Montag, September 09, 2013

Ganz allein

Am 7. September 2013 veröffentlichte das Hamburger Abendblatt einen sehr anrührenden Beitrag: „Frau Hansen wird unsichtbar.“

Es geht um das Alleinsein, um Einsamkeit, um verlassen zu sein von allen Menschen.
Frau Hansen ist 81 oder 82, wohnt im dritten Stock, ist nicht mehr gut zu Fuß. Schon die wenigen Schritte zum nächsten Supermarkt strengen an. Aber das ist nicht das Problem.

Frau Hansen ist inzwischen ganz allein. Verwandte? Freunde? Bekannte? Es gibt sie nicht mehr. Sie sind tot. Sie allein ist übrig geblieben. Nachbarn, Mitbewohner? Mietshäuser sind anonym. Man kennt sich nicht. Man sieht sich nicht. Und wenn man sich sieht, ist ein kurzer Gruß alles – wenn überhaupt.

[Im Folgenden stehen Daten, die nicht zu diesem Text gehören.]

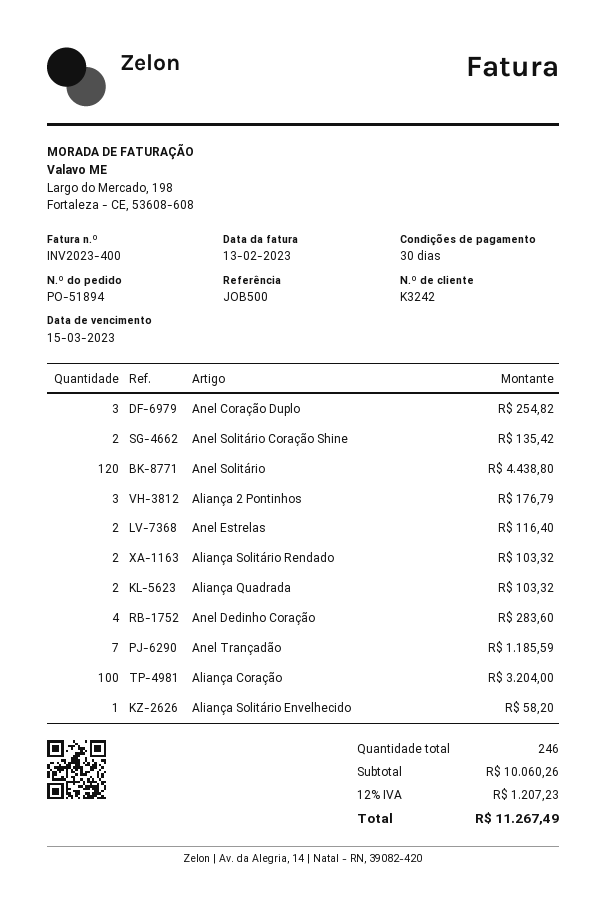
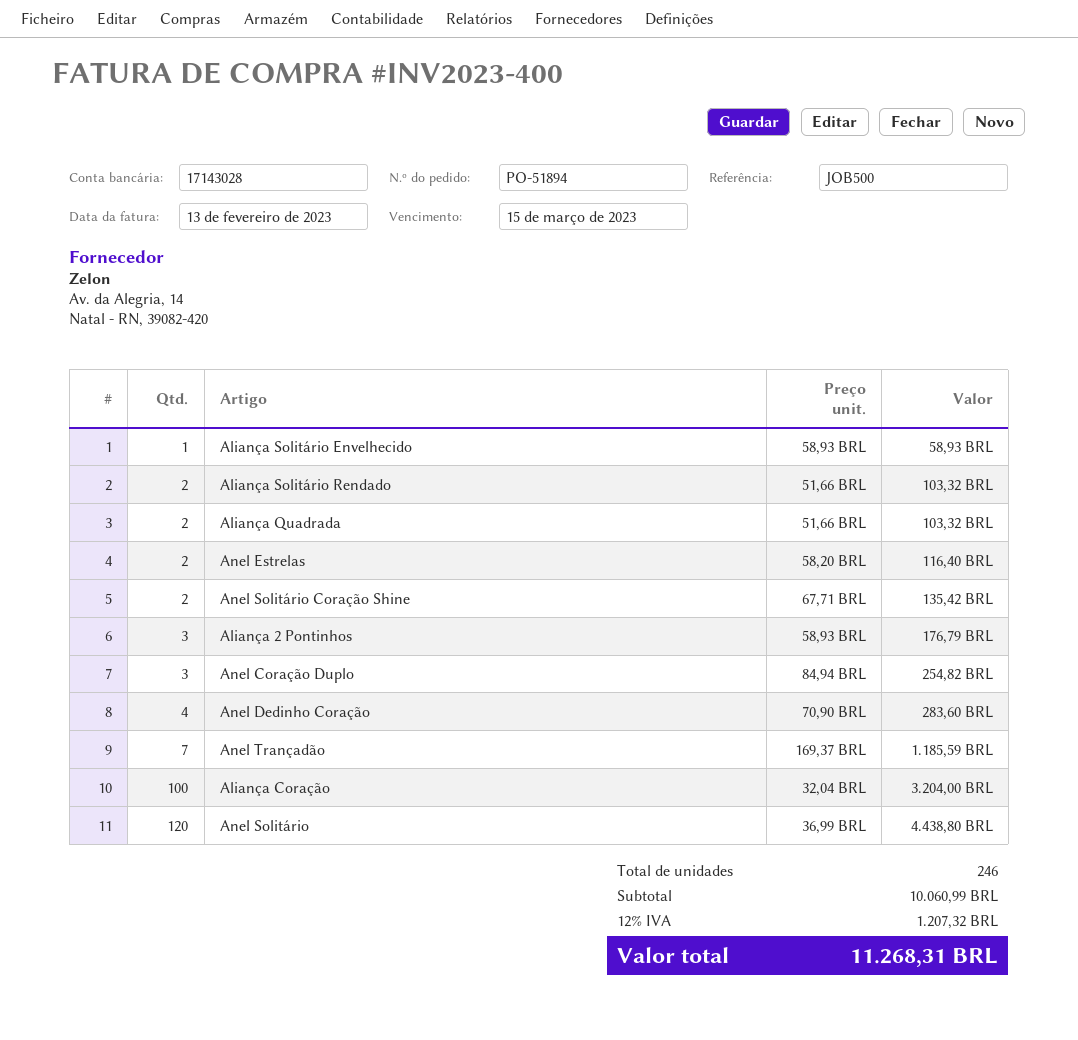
Aliança Solitário Envelhecido: 1 for 58.20 -> 1 for 58.93
subtotal: 10060.26 -> 10060.99
tax: 12% = 1207.23 -> 12% = 1207.32
total: 11267.49 -> 11268.31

Frau Hansen hat vor drei Tagen das letzte Mal mit jemandem gesprochen. Das war die Kassiererin im Supermarkt. Ein Wortewechsel mag das gewesen sein. Ein Gespräch war es sicherlich nicht.

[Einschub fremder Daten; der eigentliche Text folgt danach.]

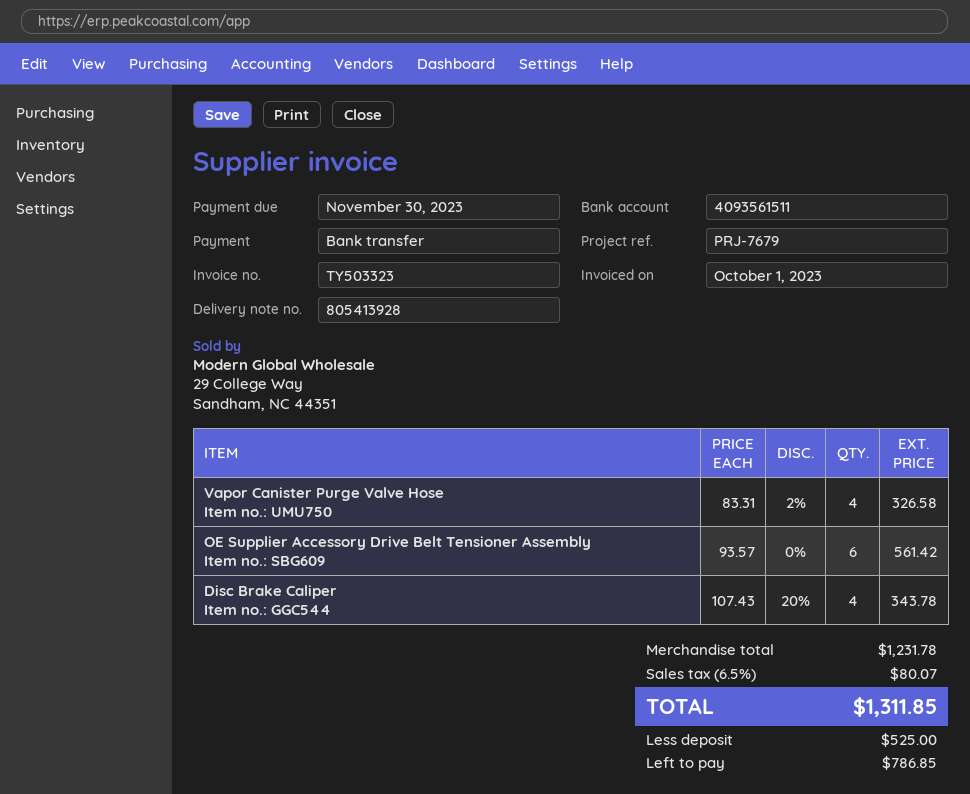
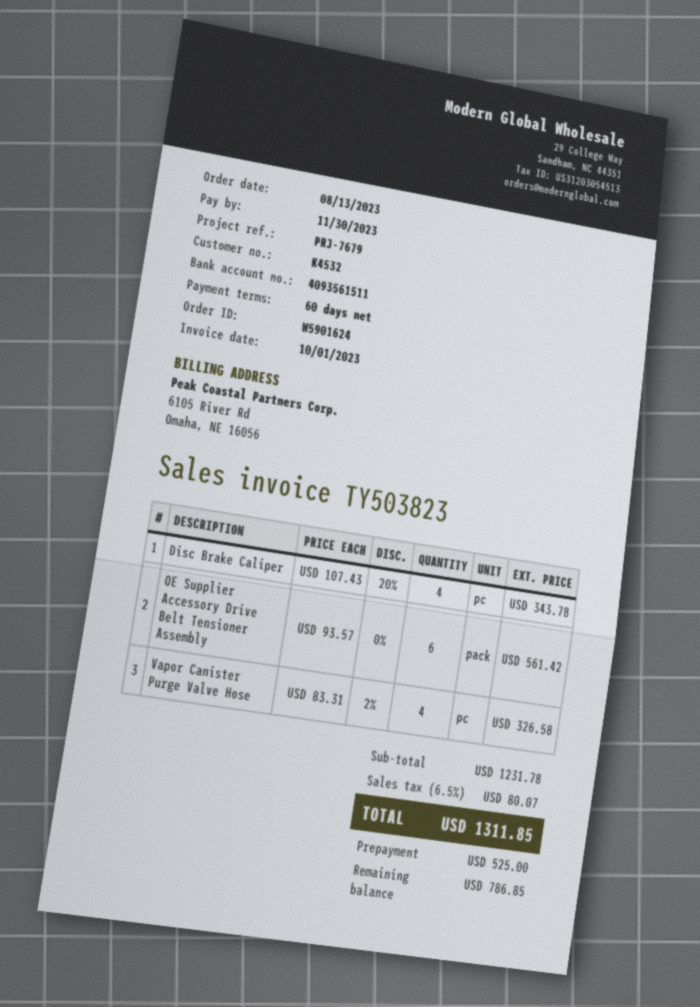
invoice number: TY503323 -> TY503823

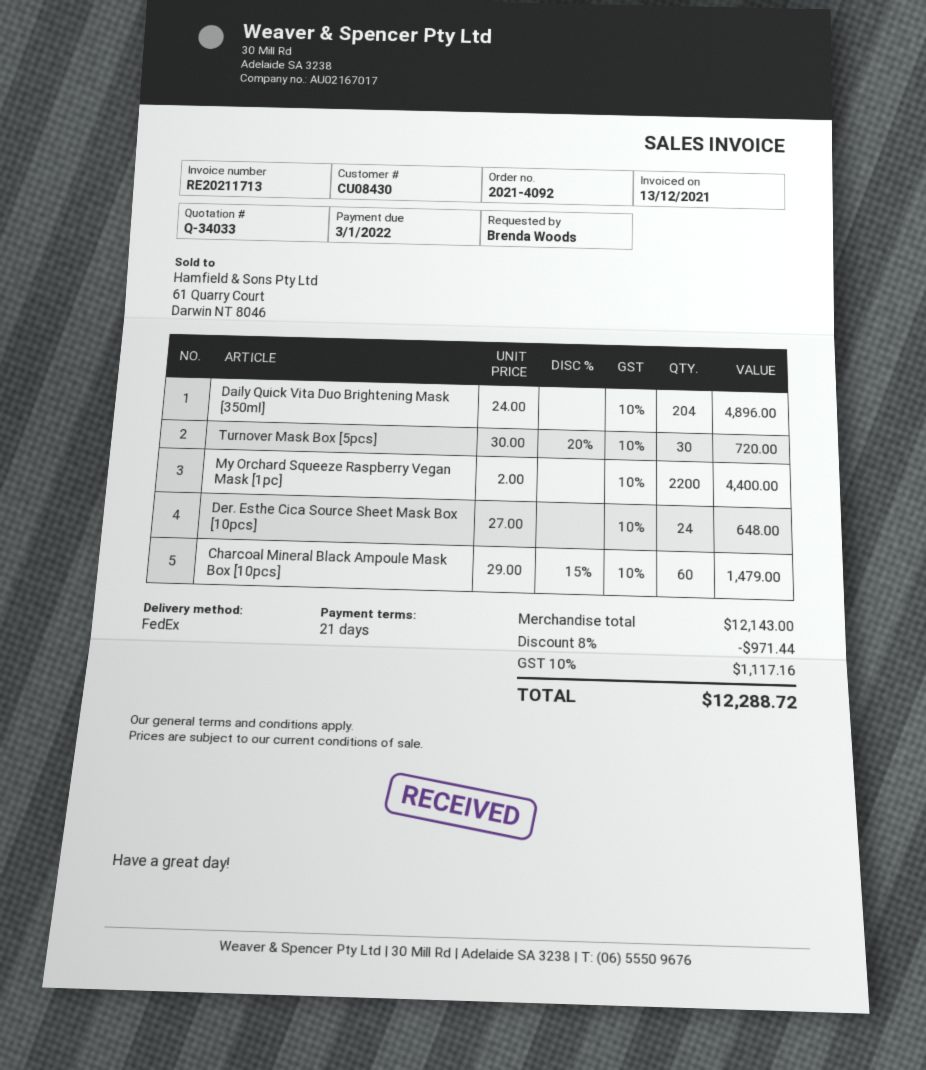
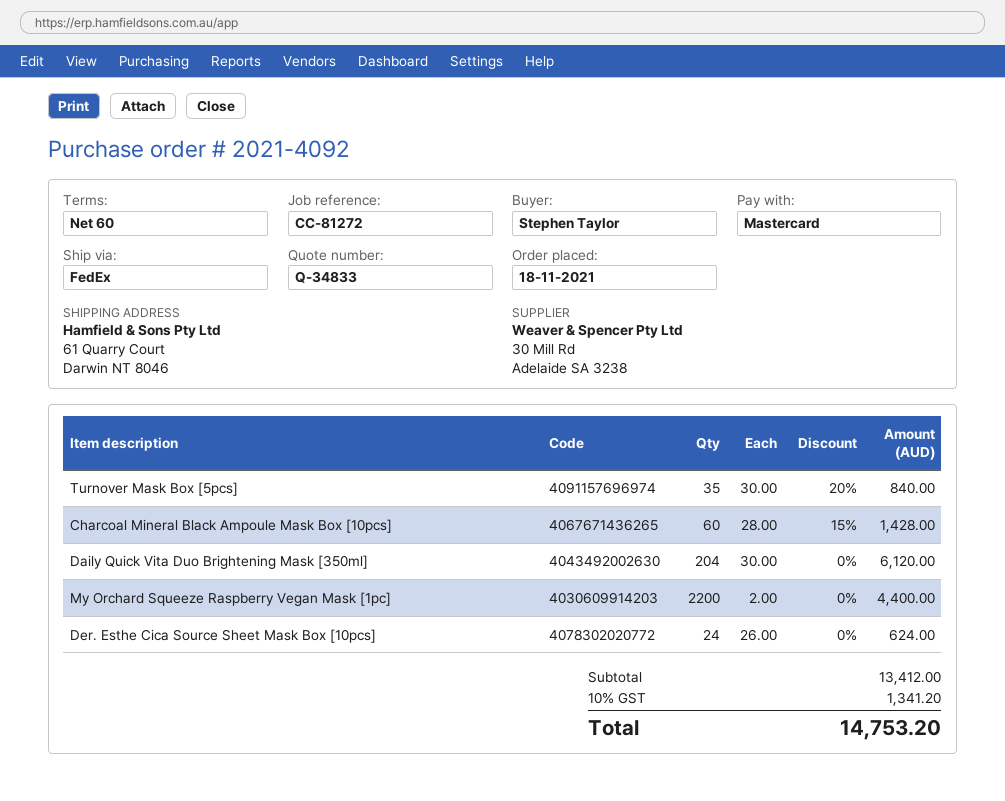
quote number: Q-34033 -> Q-34833
payment terms: 21 days -> 60 days
ordered by: Brenda Woods -> Stephen Taylor
Daily Quick Vita Duo Brightening Mask [350ml]: 204 x 24.00 = 4896.00 -> 204 x 30.00 = 6120.00
Turnover Mask Box [5pcs]: 30 x 30.00 - 20% = 720.00 -> 35 x 30.00 - 20% = 840.00
Der. Esthe Cica Source Sheet Mask Box [10pcs]: 24 x 27.00 = 648.00 -> 24 x 26.00 = 624.00
Charcoal Mineral Black Ampoule Mask Box [10pcs]: 60 x 29.00 - 15% = 1479.00 -> 60 x 28.00 - 15% = 1428.00
subtotal: 12143.00 -> 13412.00
discount: 8% = 971.44 -> none
tax: 10% = 1117.16 -> 10% = 1341.20
total: 12288.72 -> 14753.20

Vor drei Tagen ein paar Worte gehört. Vor drei Tagen ein paar Worte gesagt. Im Tod ist man allein. Aber schon im Leben?

„Ach, wenn Sie jetzt weggehen, bin ich für den Rest des Tages allein“, sagt ein alter Mann in einem Pflegeheim zu seiner Betreuerin, die nur 23 Minuten am Tag Zeit für ihn hat. „Allein“, sagt der alte Mann und weint. (Quelle: DER SPIEGEL 25, 2010.)